After the introductory material each chapter concentrates on one data analysis question or tool by looking at just a single application. For example, one chapter uses nutrition and diet and discusses sampling strategies for gathering relevant data. In so doing it gently but quite effectively introduces ideas about the design of experiments and research methods. Other chapters consider: political polling with an emphasis on sample size calculations and statistical power; normality testing on the distribution of the lengths of Hollywood marriages; robust estimation of attendance at Sumo wrestling events in the US; chi-squared techniques for detecting cheating in a dice game; and nonparametric testing of the hypothesis that Godzilla is more popular than King Kong using fifty-six top-ten classic movie monster lists.

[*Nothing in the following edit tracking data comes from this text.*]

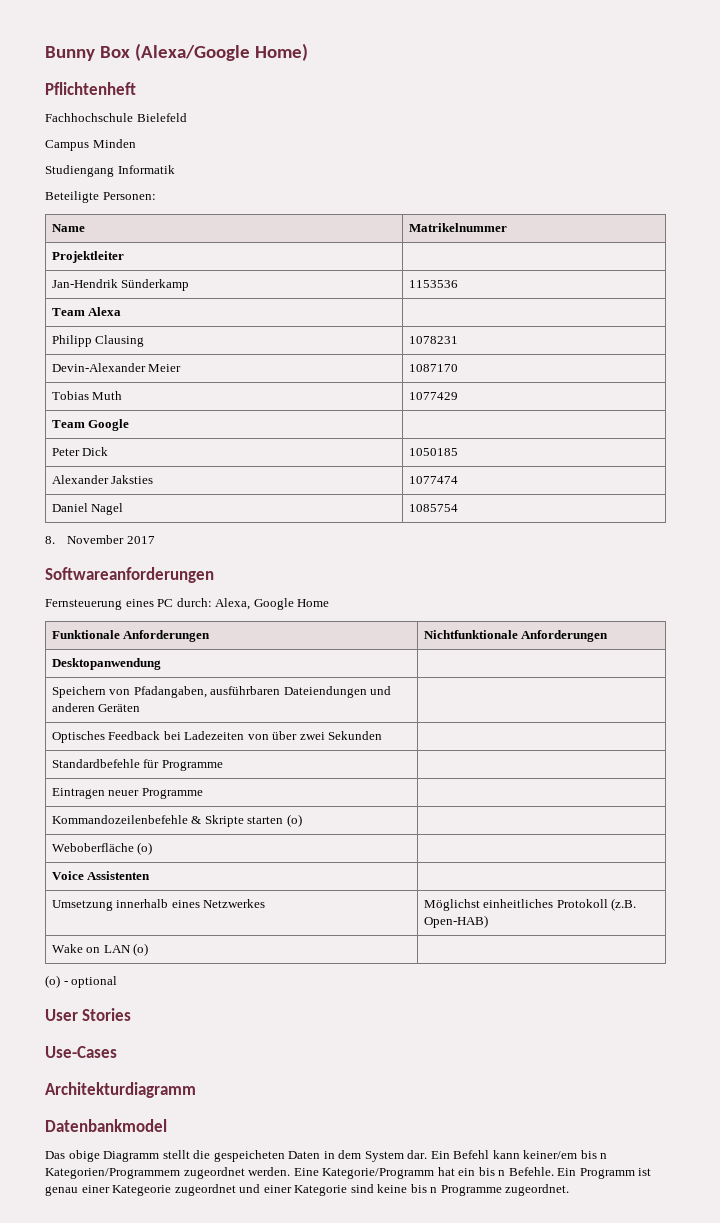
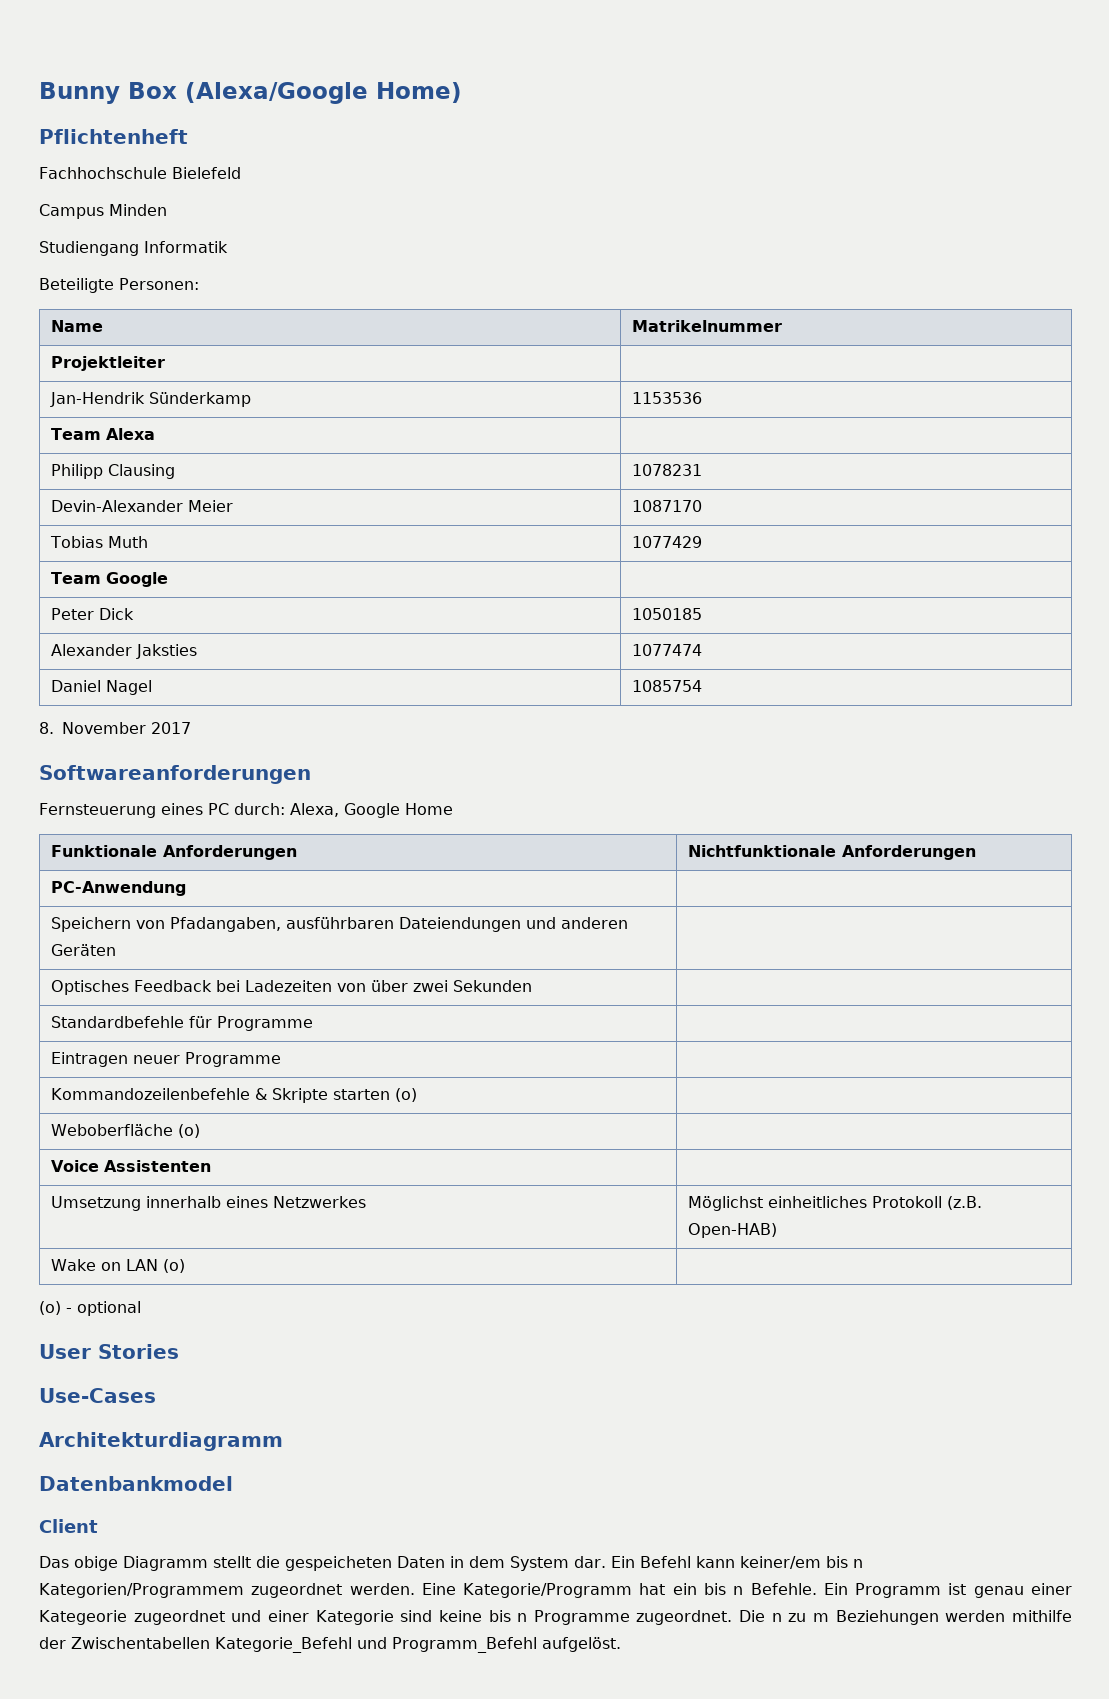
[51,658,161,670] Desktopanwendung -> [51,881,187,896] PC-Anwendung
(167, 1125) none -> [39,1519,98,1533] // Client
(570, 1190) none -> [739,1610,1072,1625] [39,1637,621,1653] Die n zu m Beziehungen werden mithilfe der Zwischentabellen Kategorie_Befehl und Programm_Befehl aufgelöst.

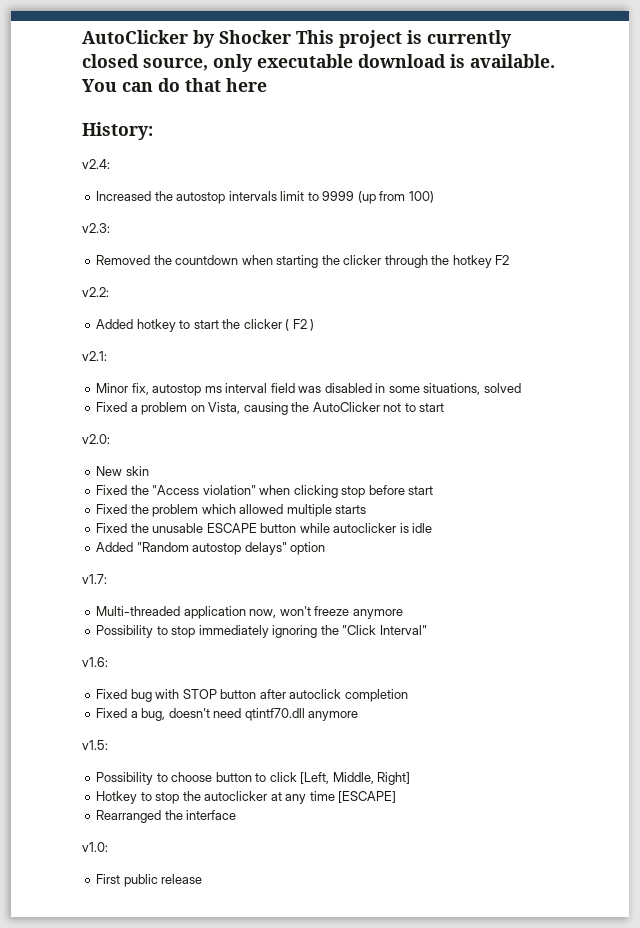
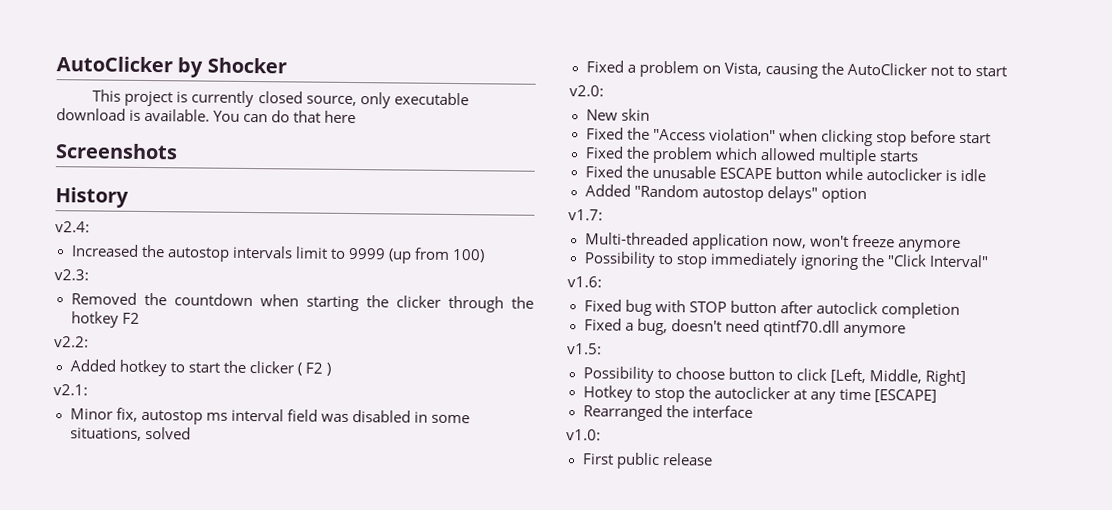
(291, 37) none -> (287, 65) //
[82,122,153,140] History: -> [55,143,178,160] [55,187,129,208] Screenshots // History

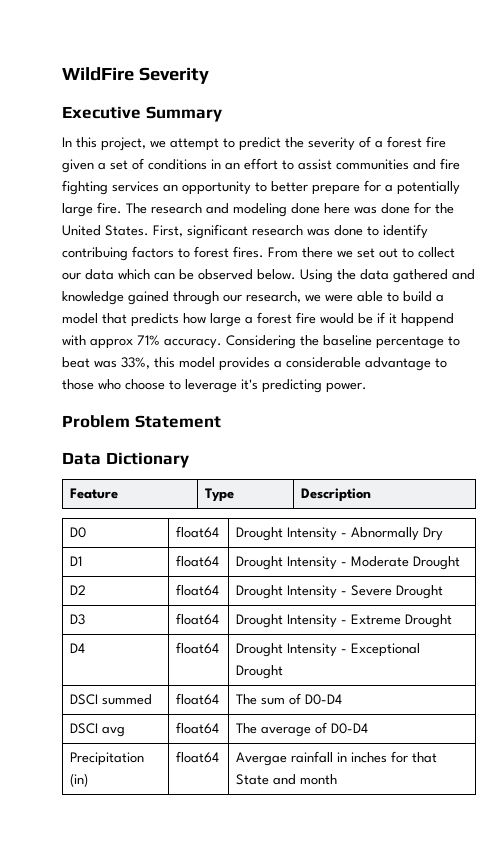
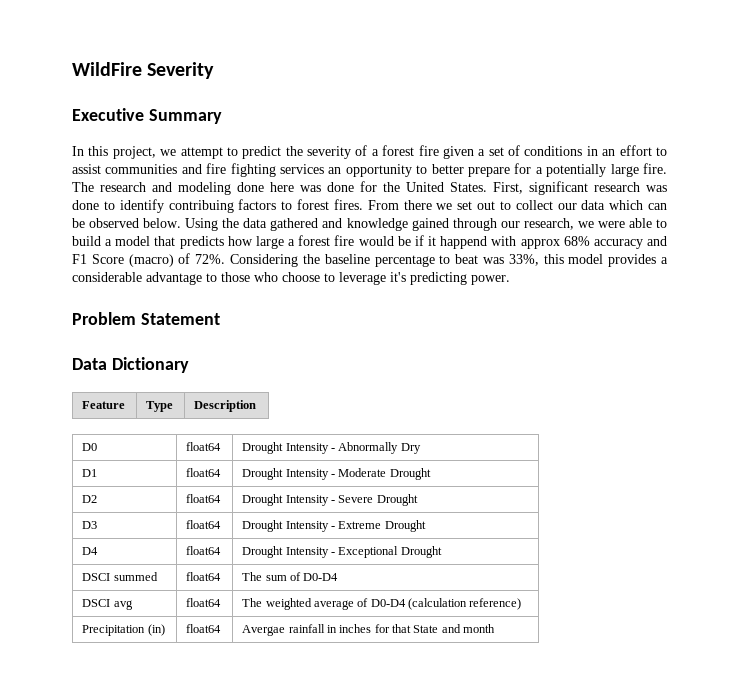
[137,335,222,349] 71% accuracy. -> [563,236,667,249] [72,253,226,267] 68% accuracy and F1 Score (macro) of 72%.
(258, 728) none -> [265,598,312,610] weighted
(369, 728) none -> [408,598,522,610] (calculation reference)

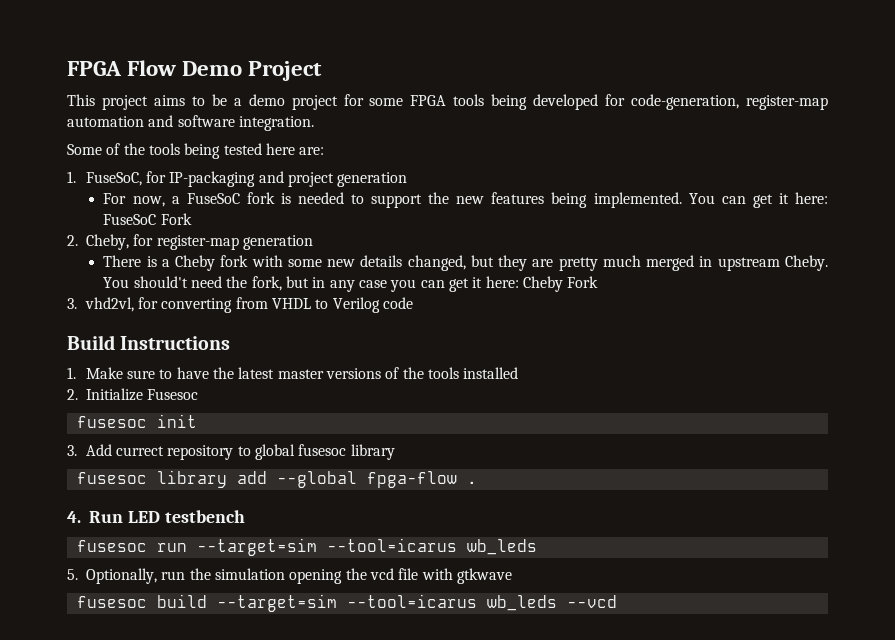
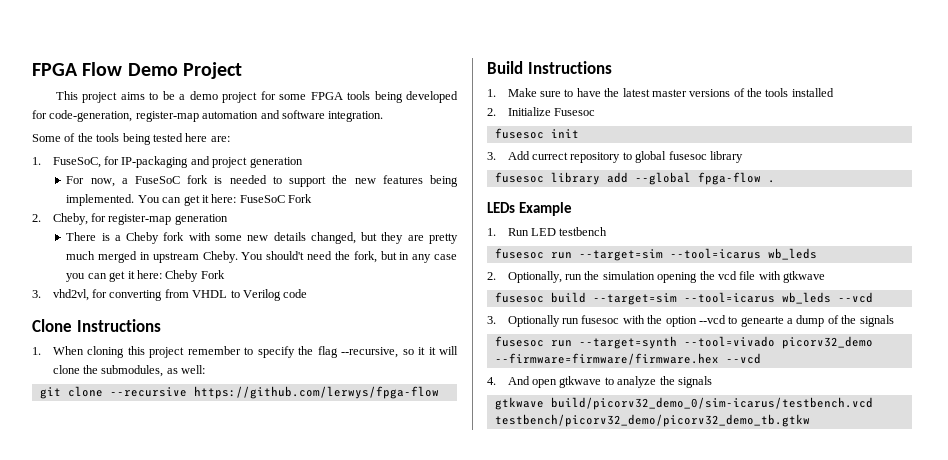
(414, 303) none -> [32,319,161,332] [32,346,459,358] [52,365,206,377] [39,386,439,399] // Clone Instructions // 1. When cloning this project remember to specify the flag --recursive, so it it will clone the submodules, as well: // git clone --recursive https://github.com/lerwys/fpga-flow
[67,511,81,523] 4. -> [487,202,572,216] [487,228,496,236] LEDs Example // 1.
[67,569,78,580] 5. -> [487,272,496,280] 2.
(617, 601) none -> [487,315,894,327] [494,336,873,349] [494,353,761,365] [487,376,712,388] [494,397,873,410] [494,414,810,427] // 3. Optionally run fusesoc with the option --vcd to genearte a dump of the signals // fusesoc run --target=synth --tool=vivado picorv32_demo --firmware=firmware/firmware.hex --vcd // 4. And open gtkwave to analyze the signals // gtkwave build/picorv32_demo_0/sim-icarus/testbench.vcd testbench/picorv32_demo/picorv32_demo_tb.gtkw

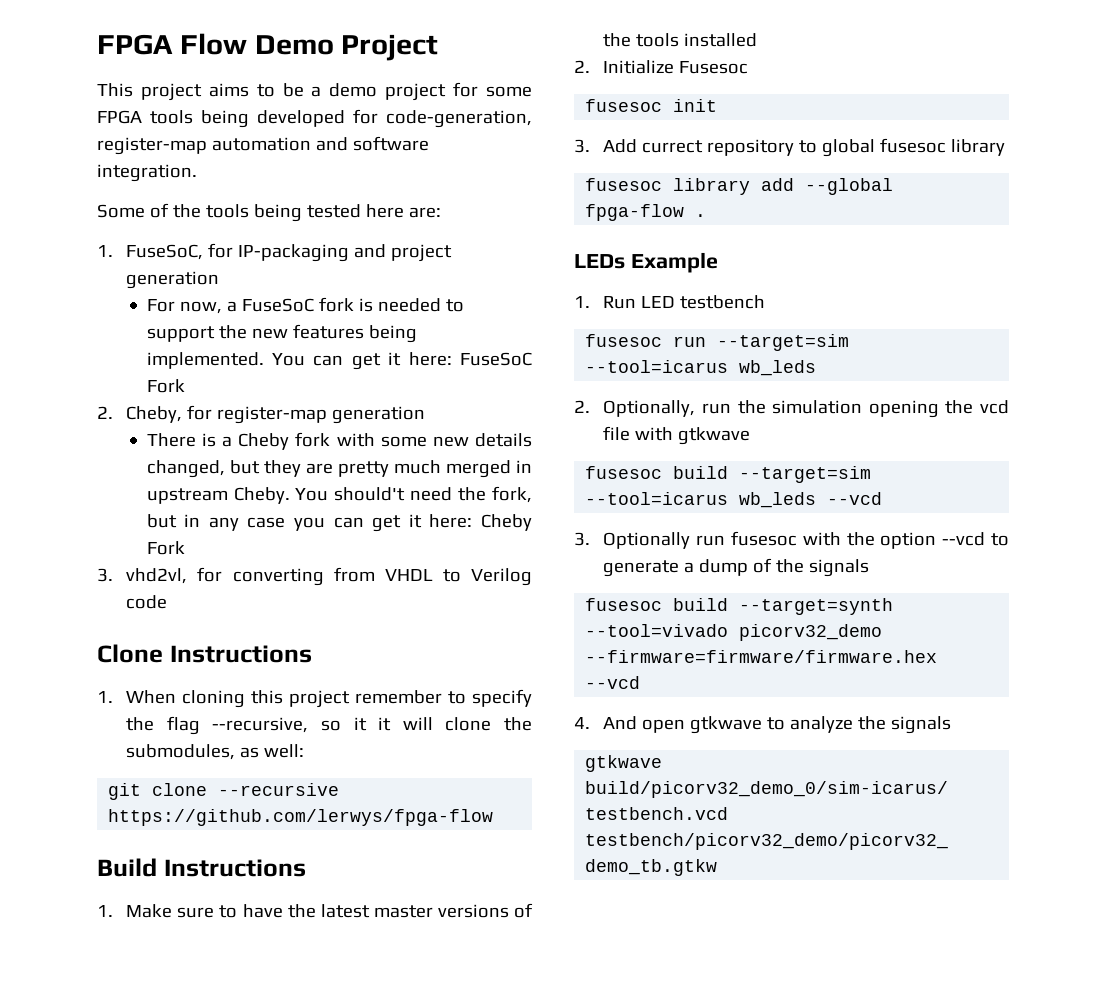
[740,316,784,327] genearte -> [603,560,680,577] generate
[550,340,572,347] run -> [673,598,729,611] build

One of my favorites was the chapter on outlier detection that used the News of the Weird website data to identify states with reports of weirdness in the high outlier range. (Florida is prominent on the basis of both total population and per capita weird reports, but North Dakota, New Hampshire and Montana win outlier status on a per capita basis. Just for completeness it should be said that Alabama and Wyoming were lowest on the per-capita weirdness scale, but not outliers.)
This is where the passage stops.